Securing Safety Ourselves

Students ought to fully utilize what Harvard has to offer and learn to walk more cautiously

The recent wave of assaults on or near campus has appropriately spurred responses from the University and the Harvard University Police Department (HUPD) intended to enhance campus security. With new measures such as the 24-hour shuttle service, the Harvard University Campus Escort Service Program (HUCEP), increased HUPD patrols and the centralized hotline to help students better utilize these services, we would hope that Harvard would be safer place. However, students cannot take advantage of these services unless they know what they are and how to use them. All students should know the various options available to protect themselves from sexual aggressors.

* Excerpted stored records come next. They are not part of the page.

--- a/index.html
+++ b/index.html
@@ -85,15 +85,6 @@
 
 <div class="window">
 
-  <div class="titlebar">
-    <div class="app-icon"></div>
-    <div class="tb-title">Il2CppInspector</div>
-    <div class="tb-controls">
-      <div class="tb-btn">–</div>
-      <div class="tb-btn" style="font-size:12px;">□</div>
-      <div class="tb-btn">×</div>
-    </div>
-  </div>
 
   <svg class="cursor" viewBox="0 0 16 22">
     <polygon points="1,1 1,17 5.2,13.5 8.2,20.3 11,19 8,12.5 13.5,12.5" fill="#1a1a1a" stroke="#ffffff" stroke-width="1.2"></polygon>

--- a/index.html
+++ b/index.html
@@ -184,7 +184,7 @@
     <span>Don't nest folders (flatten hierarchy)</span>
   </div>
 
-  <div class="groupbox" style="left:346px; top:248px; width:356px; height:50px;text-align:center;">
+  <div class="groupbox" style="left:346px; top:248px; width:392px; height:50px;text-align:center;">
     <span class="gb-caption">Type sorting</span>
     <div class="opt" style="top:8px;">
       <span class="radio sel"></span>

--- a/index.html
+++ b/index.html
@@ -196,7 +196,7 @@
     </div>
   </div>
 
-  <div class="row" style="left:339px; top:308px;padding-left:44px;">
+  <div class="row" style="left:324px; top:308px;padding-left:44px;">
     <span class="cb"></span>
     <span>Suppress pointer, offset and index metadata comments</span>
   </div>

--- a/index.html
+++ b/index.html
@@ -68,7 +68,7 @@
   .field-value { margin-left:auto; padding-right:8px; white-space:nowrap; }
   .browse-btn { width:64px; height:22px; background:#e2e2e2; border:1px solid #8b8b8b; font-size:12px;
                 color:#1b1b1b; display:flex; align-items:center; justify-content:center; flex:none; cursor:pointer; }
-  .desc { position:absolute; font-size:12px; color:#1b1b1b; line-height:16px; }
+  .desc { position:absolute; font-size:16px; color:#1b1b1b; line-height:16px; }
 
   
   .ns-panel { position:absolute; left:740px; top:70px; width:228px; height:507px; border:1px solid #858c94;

It is especially important that students know how to access the safety hotline. This new service provides information on the on campus transportation options available at all hours of the day. Students can call this number in order to find out shuttle times, ask to be picked up and make requests for late-night police escorts. A centralized dispatcher will be in contact with all relevant transportation services—as well as HUCEP students via radio. Communication is a key part of the strategy to prevent future assaults, and boosting student awareness of these resources is the next major step.

In addition to utilizing the safety features implemented by HUPD, there are a number of practical measures that students should take in order to protect themselves from sexual assaults. Safety is, after all, our collective responsibility, and there is only so much that the University can realistically do. Making Harvard safer also requires that students become more cautious, making more conscious, deliberate choices to prevent putting themselves in danger.

Although better lighting in the Square is needed, and particularly on Cambridge Common, it is important to note that contrary to popular belief, most of the attack sites were well-lit and close to blue phones—and a few of them were even on the routes recommended by HUPD as “designated safety pathways.” This fact should suggest a valuable lesson for all Harvard students: just because a pathway is well-lit and widely-considered “safe” does not mean it is. Even when traveling through seemingly safe areas, it is important for students to be on their guard, for sexual assaults can happen anywhere.

Students should also be more cautious when traveling alone, and should walk in groups or pairs whenever possible. That all the victims of the attacks were solitary travelers should be evidence enough that walking alone is not advisable, especially after dark. Friends should look out for one another and accompany each other whenever possible. And students must also lose their reluctance to call on their peers through the HUCEP program when walking alone after dark. It may take longer to get home, but the effort is worth it if it prevents another assault from occurring.

More students also ought to utilize the Rape Aggression Defense (RAD) class offered by HUPD. Divided up into four 4-hour weekly sessions, this class teaches students basic awareness, risk reduction, avoidance, basic physical defense and advanced self-defense methods. Though such programs would normally cost a hefty $250-400, RAD is offered to Harvard female undergraduates for free. Despite the obvious benefits of enrolling in a nationally acclaimed self-defense class, it is startling how few women have taken advantage of enrolling in RAD.

Above all, Harvard students should realize that together, all members of this community have a responsibility to address these safety issues and take the necessary measures to counter them. By offering services such as RAD and the HUCEP, the University has made significant new efforts to protect students. We are confident they will continue to do what they can to protect us. But students must take it from there.